12. Turn off the indexing service
13. uninstall Windows Search if you have it and get a 3rd party program to search files on your desktop
14. set windows automatic updates to only notify you but not to download and install.
Here is a nice Defrag Tool that does the job. For searching files we use WinGrep which is not the best but good enough, certainly better than the search built into Windows. Don’t you wish we had the Windows 2000 search feature back the way it was???
As an admin I find good use for image backups, but I guess it depends how you want to use your backups and whether you are a home user or a professional admin.
I would recommend using disk cloning and imaging backup software:
1. if you need to support a large number of PC users who are likely to run into problems with their PCs. Such as viruses, configuration problems.
2. If you are a home user who wants to protect the system from a hard drive crash or other damage
Advantages of image backups:
1. The entire system is stored in a single file which you can copy to an external hard drive
2. System can quickly be restored on the same computer after replacing a hard drive.

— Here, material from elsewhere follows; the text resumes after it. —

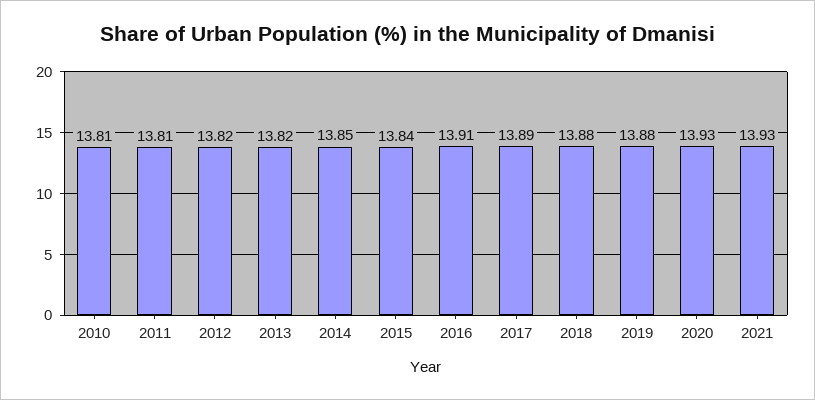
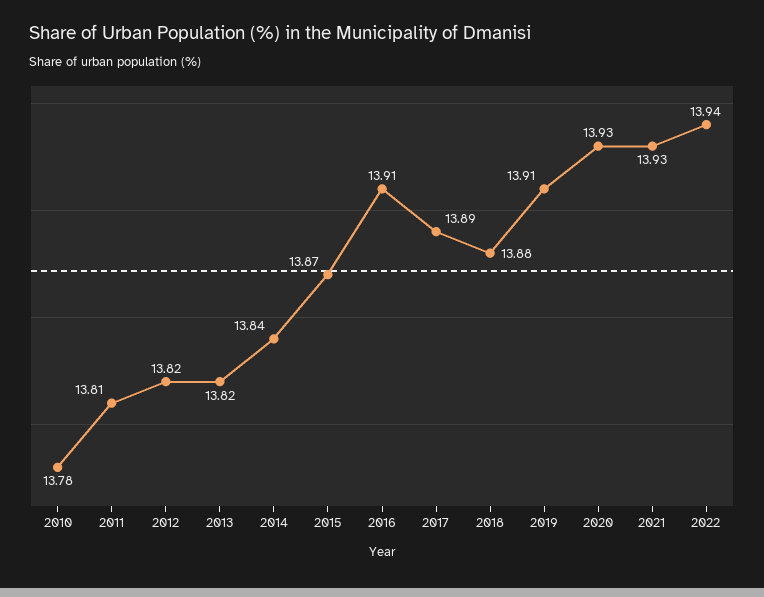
2010: 13.81 -> 13.78
2014: 13.85 -> 13.84
2015: 13.84 -> 13.87
2019: 13.88 -> 13.91
2022: none -> 13.94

Disadvantages of image backups and disk cloning:
1. The new hard drive is likely to be bigger than the old one. You end up with some extra space left over and will need another tool to enlarge the partition or create new ones. In Windows 7 you can do that via the disk management console.
2. Strictly speaking, you need a new software license on your new PC if you want to restore a backup from your crashed PC
3. Images are stored in a proprietary format. You can only access your files using that program (which you need to buy in case you don’t have it anymore or in case you want to restore the system elsewhere)
4. Microsoft and other software vendors lock software to the hardware of your PC. If you restore the image on the same PC you will be able to get it to work fine. However, on a new PC the hardware codes and IDs are different and you need to re-activate Windows and all the other software
5. If you restore the image on a new PC, it’s likely that you will get blue screens or worse, intermittent crashes. So either the system won’t boot, or it will be unstable. This is because the drivers don’t match your new PC’s hardware. Most of the time I tried to restore an image to a new system, it didn’t work and couldn’t be made to work either.
6. Image backups take a long time to complete, even in incremental/differential backup mode. If your system is big you’re better off just backing up specific folders using file backup software.
7. Image backup software isn’t that smart yet. It’s all or nothing. Either the image can be created/restored in full or you end up with nothing. For example, if your external drive ends up being too small you won’t know until you have the backup run for hours and then it will stop saying ‘drive is full’. It will complain about the drive being full and leave you with no backup at all. At least with a file backup, you would have most of your files in case of an emergency.
8. On a new computer it is generally recommended if not required to reinstall everything from the beginning. At least then you know you have a clean system running smoothly!
So before you head off and run Acronis or CloneZilla or the like, think of the whole picture and all its implications. Most likely you’re better off with a file backup in your pocket which you can use on all other PCs without a purchase. We use typically Backup Exec and BackupChain at work for that purpose.
However if you want to protect against simple hard drive failure, it’s definitely the way to go because it will save you time restoring the system. Whether you use image backups or file backups, I found external hard drives very convenient and fast. They are way faster and cheaper than DVDs and CDs and last much longer.